= AIM OF THE TASK =
Copy the records below exactly, omitting any pictures they contain.

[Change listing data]
Segment Open
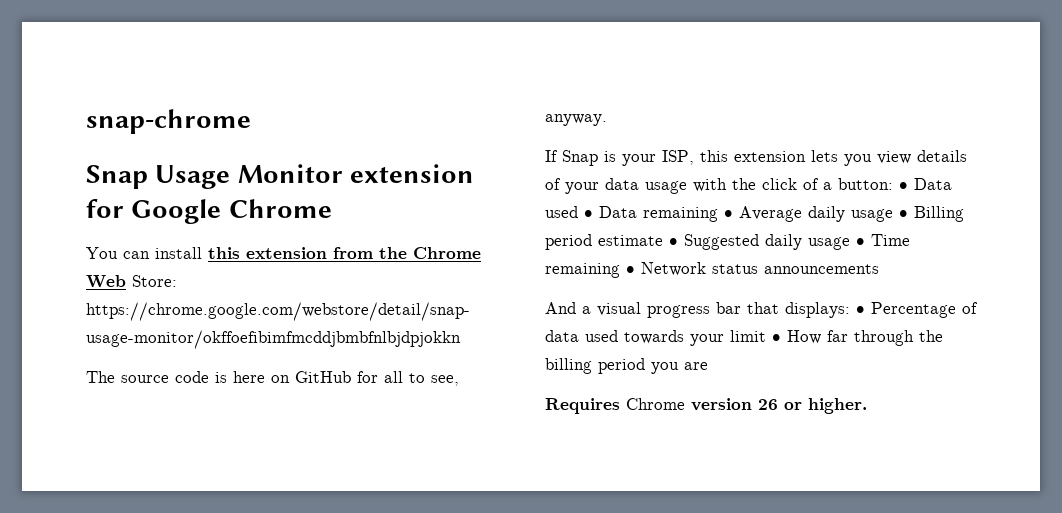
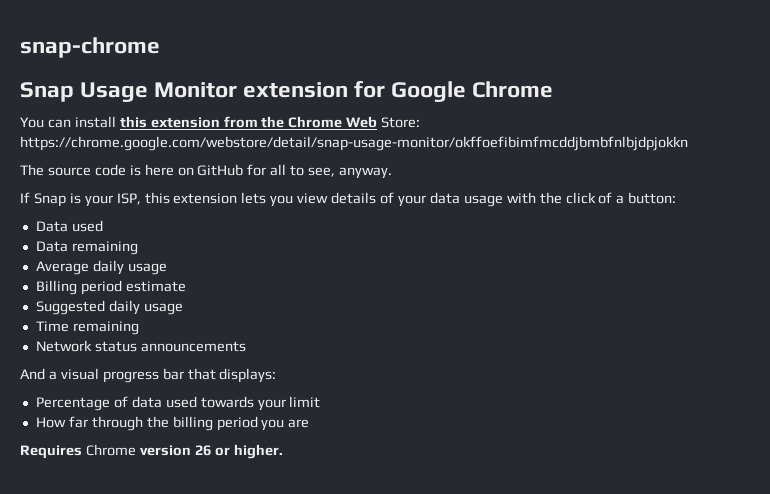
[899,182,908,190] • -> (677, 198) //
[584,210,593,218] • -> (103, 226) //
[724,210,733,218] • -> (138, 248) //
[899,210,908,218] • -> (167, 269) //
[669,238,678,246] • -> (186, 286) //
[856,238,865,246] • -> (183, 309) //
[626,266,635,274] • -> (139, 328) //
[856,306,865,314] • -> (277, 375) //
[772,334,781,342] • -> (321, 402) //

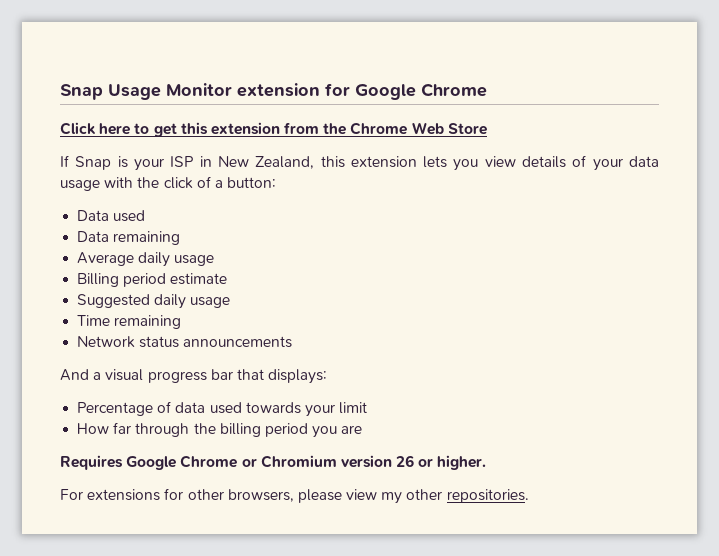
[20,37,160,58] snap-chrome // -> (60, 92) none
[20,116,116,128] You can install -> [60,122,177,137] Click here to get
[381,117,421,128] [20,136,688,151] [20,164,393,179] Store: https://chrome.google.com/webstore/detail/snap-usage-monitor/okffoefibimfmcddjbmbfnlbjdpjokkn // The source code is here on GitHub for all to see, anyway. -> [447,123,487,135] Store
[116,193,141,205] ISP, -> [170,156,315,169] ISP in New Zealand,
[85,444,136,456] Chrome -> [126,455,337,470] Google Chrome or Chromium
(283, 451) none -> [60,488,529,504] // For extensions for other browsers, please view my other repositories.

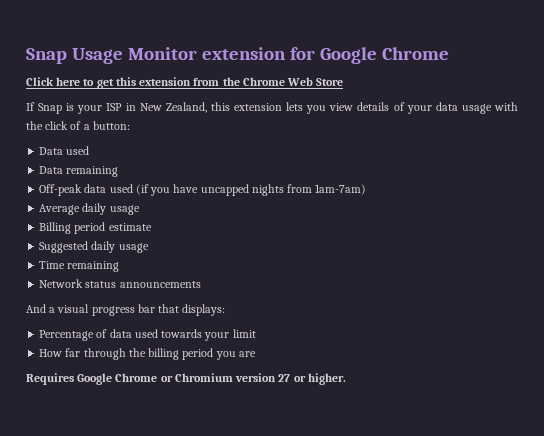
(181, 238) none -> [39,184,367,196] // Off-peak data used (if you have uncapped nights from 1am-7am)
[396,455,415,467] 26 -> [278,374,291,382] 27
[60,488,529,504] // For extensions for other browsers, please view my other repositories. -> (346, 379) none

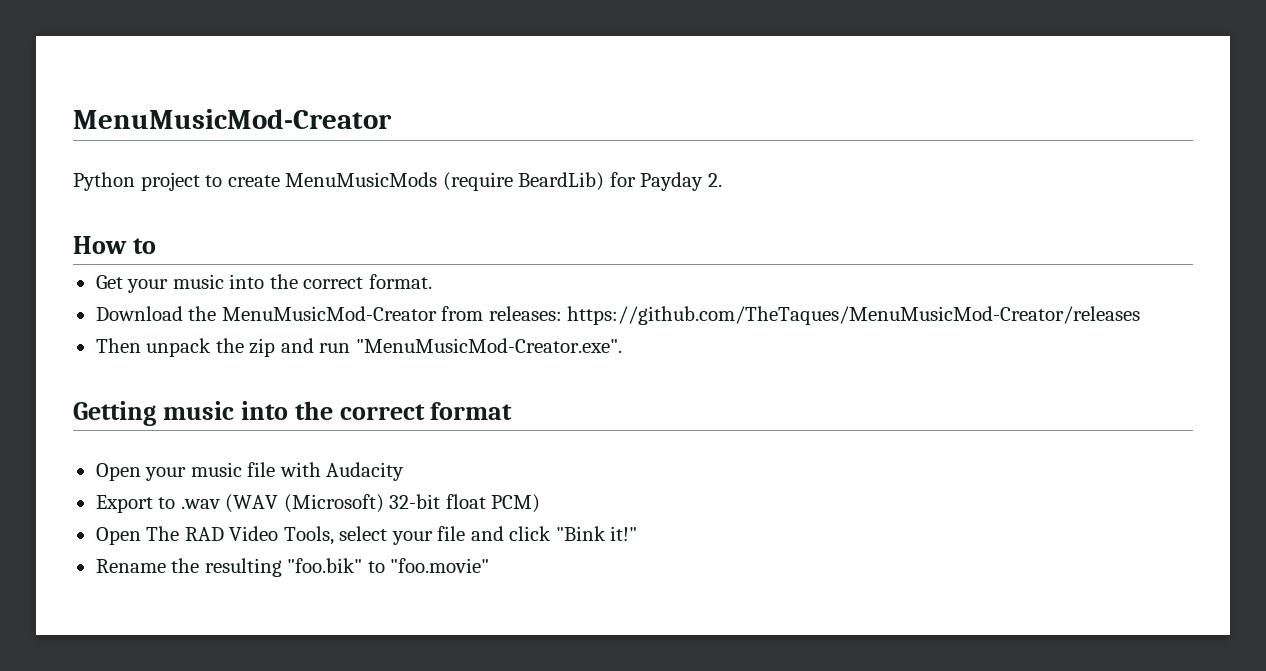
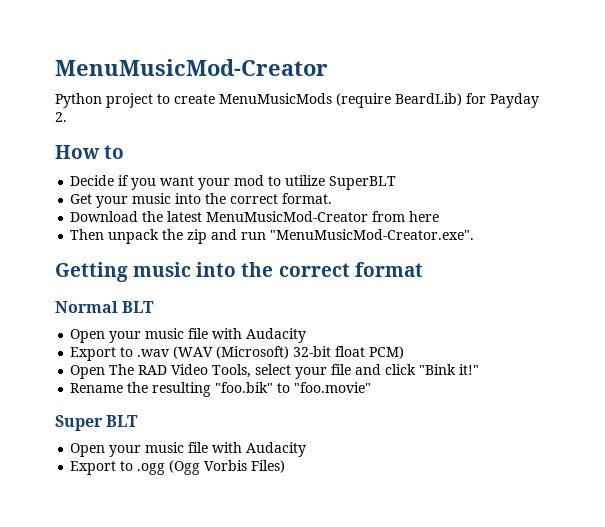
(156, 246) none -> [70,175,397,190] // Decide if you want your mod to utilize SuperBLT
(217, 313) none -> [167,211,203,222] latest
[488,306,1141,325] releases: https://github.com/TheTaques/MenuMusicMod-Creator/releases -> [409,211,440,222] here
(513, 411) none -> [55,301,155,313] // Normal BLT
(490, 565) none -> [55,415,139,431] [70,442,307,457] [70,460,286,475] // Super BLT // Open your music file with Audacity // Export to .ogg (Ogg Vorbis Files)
Segment Closed
= RESULT FOR THIS EXERCISE =
[899,182,908,190] • -> (677, 198) //
[584,210,593,218] • -> (103, 226) //
[724,210,733,218] • -> (138, 248) //
[899,210,908,218] • -> (167, 269) //
[669,238,678,246] • -> (186, 286) //
[856,238,865,246] • -> (183, 309) //
[626,266,635,274] • -> (139, 328) //
[856,306,865,314] • -> (277, 375) //
[772,334,781,342] • -> (321, 402) //

[20,37,160,58] snap-chrome // -> (60, 92) none
[20,116,116,128] You can install -> [60,122,177,137] Click here to get
[381,117,421,128] [20,136,688,151] [20,164,393,179] Store: https://chrome.google.com/webstore/detail/snap-usage-monitor/okffoefibimfmcddjbmbfnlbjdpjokkn // The source code is here on GitHub for all to see, anyway. -> [447,123,487,135] Store
[116,193,141,205] ISP, -> [170,156,315,169] ISP in New Zealand,
[85,444,136,456] Chrome -> [126,455,337,470] Google Chrome or Chromium
(283, 451) none -> [60,488,529,504] // For extensions for other browsers, please view my other repositories.

(181, 238) none -> [39,184,367,196] // Off-peak data used (if you have uncapped nights from 1am-7am)
[396,455,415,467] 26 -> [278,374,291,382] 27
[60,488,529,504] // For extensions for other browsers, please view my other repositories. -> (346, 379) none

(156, 246) none -> [70,175,397,190] // Decide if you want your mod to utilize SuperBLT
(217, 313) none -> [167,211,203,222] latest
[488,306,1141,325] releases: https://github.com/TheTaques/MenuMusicMod-Creator/releases -> [409,211,440,222] here
(513, 411) none -> [55,301,155,313] // Normal BLT
(490, 565) none -> [55,415,139,431] [70,442,307,457] [70,460,286,475] // Super BLT // Open your music file with Audacity // Export to .ogg (Ogg Vorbis Files)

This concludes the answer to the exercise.